Hal placed a hand on Barry’s head, patting it lightly with a smile. “What’s the matter, buddy? You rejecting food isn’t normal. Do you want to tell me what’s going on, or I should guess?” He joked, caressing his scalp lightly, giving Barry more hints about his interest in him. Please, get the message now, Barry. “Let me see... you have a secret to tell me, but you’re scared of telling me for some reason? Did I get that right?”
dorks
Green Lantern (2011)
Barry takes in the answer and has to keep looking outside because his own imagination was now beginning to taint the good Midwestern boy’s mind. He hadn’t always been like this, especially around Hal, his best friend, but something as of late had driven him to this line of thinking more and more frequently. Perhaps it was just time he found someone to get to know, a bit more intimately that is.
But he has to admit, the idea of Hal wearing only briefs under his suit has him thinking hard.
“Really? I almost find that hard to believe. I think I’ve even heard of Bruce doing it once or twice,” though that was just something he’d heard via Wally who’d probably heard it from Dick. “I mean I have,” he finally states. He’s not about to confess as to how often he does it, but he does. It’s not something that he does out of any sort of carnal need, it’s just simply easier to run when he doesn’t need to worry about chaffing.
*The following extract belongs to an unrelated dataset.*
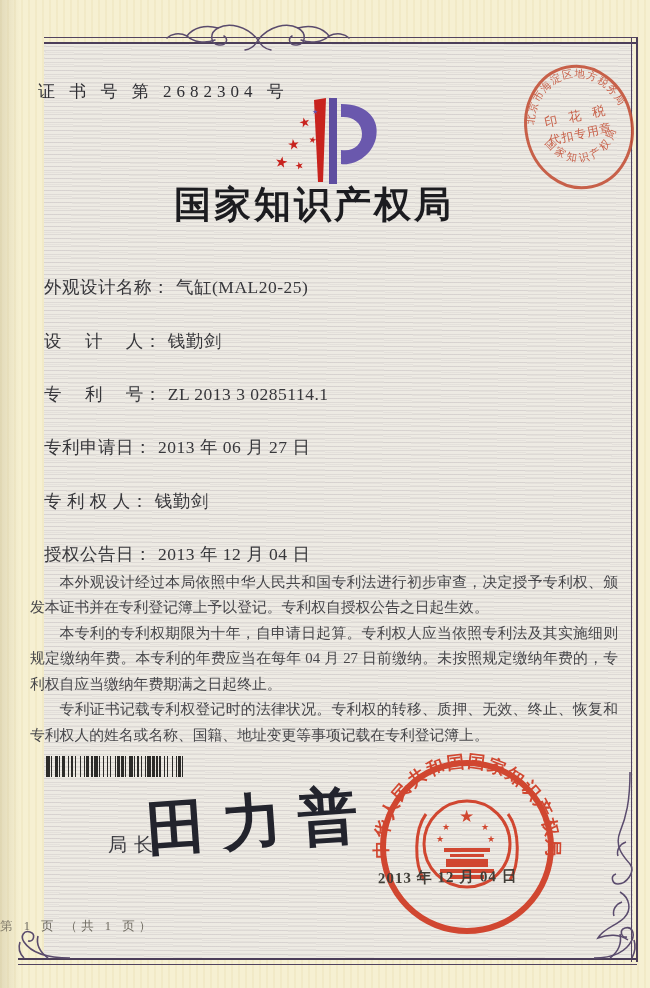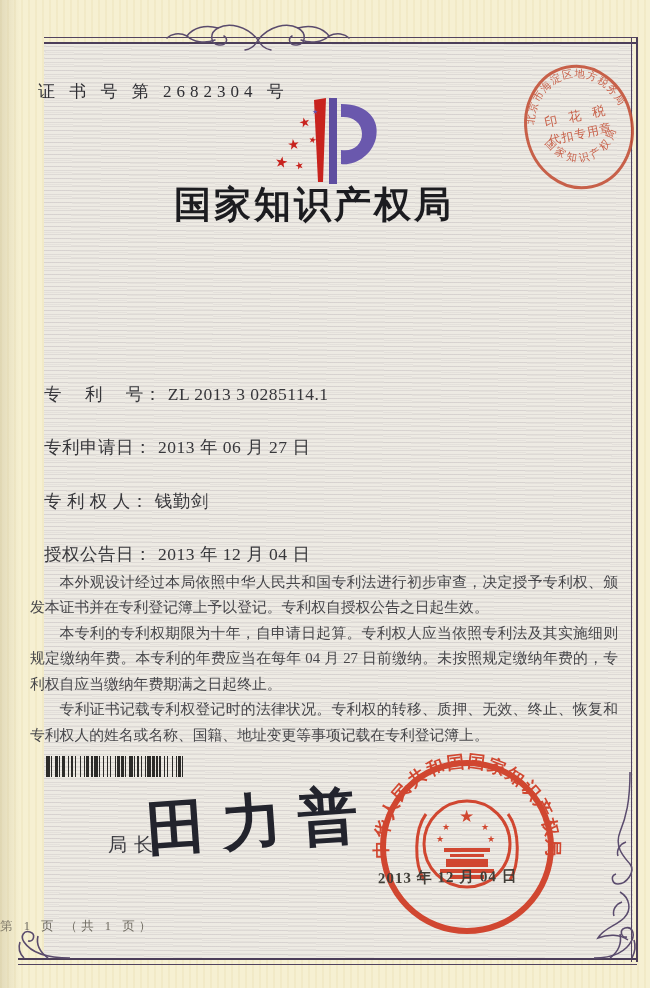"外观设计名称： 气缸(MAL20-25)" div.field-row { html: none -> <div> <span>外观设计名称：</span><span>气缸(MAL20-25)</span> </div> }
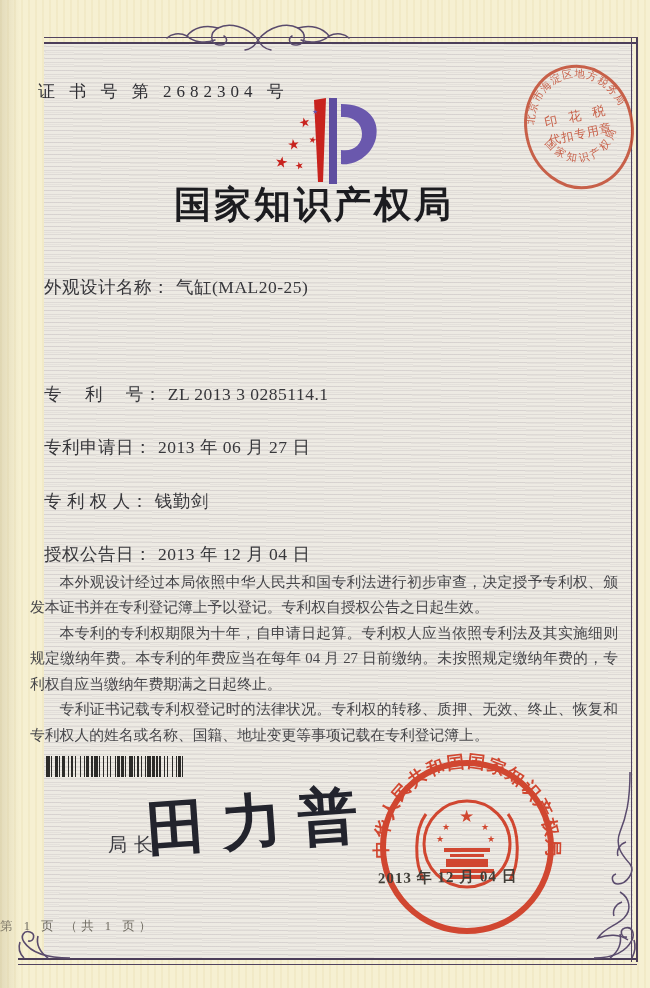"设 计 人： 钱勤剑" div.field-row { html: none -> <div> <span>设 计 人：</span><span>钱勤剑</span> </div> }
Sometimes he doesn’t have any clean pair of briefs suitable for running in, so free-balling is the option he’s forced to fall back upon. “Yeah I suppose that’s a good fear to have,” he admits. And yeah, he’d had a close call once where he’d been knocked back and there’d been a rip a little too close to his groin, but it’s not like he slowed down enough for anyone to see anything anyhow. “Maybe not, but it does rip,” he offers as a counterpoint with a slight shrug.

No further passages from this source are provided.